Defne sırrının ağırlığı altında ezildikçe ezilirken, Ömer de
ilk defa onun çizgilerini beğenmeyen Gallo ile en büyük İtalyan müşterisinin
işini devretmesi sorunu arasında bocalamaktadır. Bir yandan da aklı Defne’nin
sorunu üzerine yoğunlaşmıştır. Defne içine sıkıştığı çetrefilin baskısına
dayanamayıp nefesi bildiği Ömer’inin yanına gider. Gözlerinden süzülen
yaşlarıyla kırmızı kapıyı çalar “Defne tamam tamam sakin. Çok yoruldum
artık. Hiçbir şey yapamıyorum. Sıkıştım kaldım. Bak bakayım bana hadi anlat?
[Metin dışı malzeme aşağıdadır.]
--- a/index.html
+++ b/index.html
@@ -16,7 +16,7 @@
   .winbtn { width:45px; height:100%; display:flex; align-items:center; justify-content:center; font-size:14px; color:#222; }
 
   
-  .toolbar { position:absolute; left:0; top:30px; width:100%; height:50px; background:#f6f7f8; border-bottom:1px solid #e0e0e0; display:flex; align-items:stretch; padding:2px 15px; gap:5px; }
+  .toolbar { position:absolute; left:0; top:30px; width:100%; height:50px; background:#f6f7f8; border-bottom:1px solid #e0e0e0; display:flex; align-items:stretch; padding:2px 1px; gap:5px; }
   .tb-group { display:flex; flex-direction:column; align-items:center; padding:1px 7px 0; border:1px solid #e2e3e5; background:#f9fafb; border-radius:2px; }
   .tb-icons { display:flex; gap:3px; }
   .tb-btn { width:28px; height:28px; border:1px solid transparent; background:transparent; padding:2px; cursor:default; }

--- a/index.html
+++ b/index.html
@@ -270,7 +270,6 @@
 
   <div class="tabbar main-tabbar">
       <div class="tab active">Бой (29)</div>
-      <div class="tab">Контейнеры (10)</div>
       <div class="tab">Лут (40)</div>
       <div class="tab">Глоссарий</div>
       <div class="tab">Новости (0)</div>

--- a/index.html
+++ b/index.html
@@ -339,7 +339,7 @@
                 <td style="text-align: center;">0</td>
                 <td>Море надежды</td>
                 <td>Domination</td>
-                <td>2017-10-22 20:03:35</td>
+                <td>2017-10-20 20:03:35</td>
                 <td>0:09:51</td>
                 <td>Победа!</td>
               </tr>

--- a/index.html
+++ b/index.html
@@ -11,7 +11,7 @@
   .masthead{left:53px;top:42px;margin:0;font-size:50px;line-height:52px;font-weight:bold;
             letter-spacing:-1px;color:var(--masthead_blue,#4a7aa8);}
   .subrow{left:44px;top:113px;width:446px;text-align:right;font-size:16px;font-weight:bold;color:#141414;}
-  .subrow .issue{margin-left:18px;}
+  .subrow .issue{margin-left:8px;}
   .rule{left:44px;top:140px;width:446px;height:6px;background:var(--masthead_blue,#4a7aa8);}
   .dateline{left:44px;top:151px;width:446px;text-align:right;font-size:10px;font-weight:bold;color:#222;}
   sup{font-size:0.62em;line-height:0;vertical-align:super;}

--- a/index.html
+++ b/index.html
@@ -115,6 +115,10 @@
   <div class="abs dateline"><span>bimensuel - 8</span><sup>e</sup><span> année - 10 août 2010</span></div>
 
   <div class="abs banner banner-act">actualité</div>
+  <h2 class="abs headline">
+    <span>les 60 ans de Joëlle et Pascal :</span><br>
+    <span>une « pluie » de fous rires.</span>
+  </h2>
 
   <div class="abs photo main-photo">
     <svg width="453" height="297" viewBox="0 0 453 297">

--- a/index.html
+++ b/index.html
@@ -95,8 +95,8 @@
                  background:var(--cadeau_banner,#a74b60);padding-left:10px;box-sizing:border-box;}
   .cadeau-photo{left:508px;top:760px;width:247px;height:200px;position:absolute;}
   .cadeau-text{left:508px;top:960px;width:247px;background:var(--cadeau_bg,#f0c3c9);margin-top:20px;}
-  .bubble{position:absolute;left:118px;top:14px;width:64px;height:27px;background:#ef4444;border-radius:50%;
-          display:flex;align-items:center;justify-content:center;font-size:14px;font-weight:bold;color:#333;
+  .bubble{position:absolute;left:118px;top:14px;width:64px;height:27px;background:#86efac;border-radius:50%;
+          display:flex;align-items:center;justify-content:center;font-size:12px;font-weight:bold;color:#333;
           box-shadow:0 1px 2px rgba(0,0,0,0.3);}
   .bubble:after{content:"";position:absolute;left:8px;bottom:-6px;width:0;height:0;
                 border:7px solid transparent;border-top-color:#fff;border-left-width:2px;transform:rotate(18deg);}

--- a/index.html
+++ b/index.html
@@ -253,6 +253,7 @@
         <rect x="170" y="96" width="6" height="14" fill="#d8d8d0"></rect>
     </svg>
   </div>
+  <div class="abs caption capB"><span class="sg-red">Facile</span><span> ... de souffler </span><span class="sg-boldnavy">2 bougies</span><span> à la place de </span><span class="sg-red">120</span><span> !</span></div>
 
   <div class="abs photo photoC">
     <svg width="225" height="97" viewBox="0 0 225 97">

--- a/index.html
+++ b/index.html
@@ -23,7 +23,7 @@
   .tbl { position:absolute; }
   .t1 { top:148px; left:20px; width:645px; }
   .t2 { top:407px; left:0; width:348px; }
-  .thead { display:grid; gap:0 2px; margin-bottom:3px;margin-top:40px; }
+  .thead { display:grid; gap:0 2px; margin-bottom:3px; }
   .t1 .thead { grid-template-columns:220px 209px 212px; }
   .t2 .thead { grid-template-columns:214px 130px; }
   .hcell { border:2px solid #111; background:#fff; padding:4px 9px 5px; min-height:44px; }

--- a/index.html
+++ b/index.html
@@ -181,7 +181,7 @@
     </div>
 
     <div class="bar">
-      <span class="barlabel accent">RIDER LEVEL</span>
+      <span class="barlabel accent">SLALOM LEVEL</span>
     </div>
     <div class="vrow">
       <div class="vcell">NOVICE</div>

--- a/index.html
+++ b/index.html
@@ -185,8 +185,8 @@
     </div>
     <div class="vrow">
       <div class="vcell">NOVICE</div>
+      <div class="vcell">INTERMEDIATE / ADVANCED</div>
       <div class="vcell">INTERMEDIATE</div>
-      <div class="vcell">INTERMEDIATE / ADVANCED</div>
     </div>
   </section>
Tamam. Sakin hadi anlat? Nedir mesele? Bana çay yapar mısın? Yaparım yaparım
tabii. Aç mısın? Söyleyeyim mi bir şeyler? Yemeyeceğim sadece senin yanında sıcak
bir şeyler içmek istiyorum. Anlatacak mısın? Defne neyin var? Konuşmasak. Sussak
böyle dursak! Seni çok özledim. Keşke hep burada olsaydı diye düşündüm Sapanca'da seni. Keşke hiç derdimiz tasamız olmasa. Yan yana olsak soru sormadan,
düşünmeden yine böyle birbirimize iyi gelsek. Ben güldürsem seni… Sen böyle hiç
bir şey yapmadan sadece yanımda dursan mutlu olsak! Hep böyle zamanların
hayalini kuruyorum biliyor musun? Sadece ikimiz. Bu da o zamanlardan biri olsun
mu? Hayat zaman her şey dursun. Her şey şu kapının ardında kalsın. Kalsın Defne
nasıl istersen. Nasıl uyumuşum ya? Uzun süredir bu kadar güzel uyumamıştım.
Defne bir şey soracağım? Telefonun melodisi eskiden Rossini çalıyordu. Evet. Sen
seviyorsun diye sonra yanlış olacağını düşündüğüm için değiştirdim. Benim sevdiği mi nereden biliyordun ki?
Öğrenmiştim. Defne ben anneanneni aradım. Biliyorum biraz araştırma yapmışsın.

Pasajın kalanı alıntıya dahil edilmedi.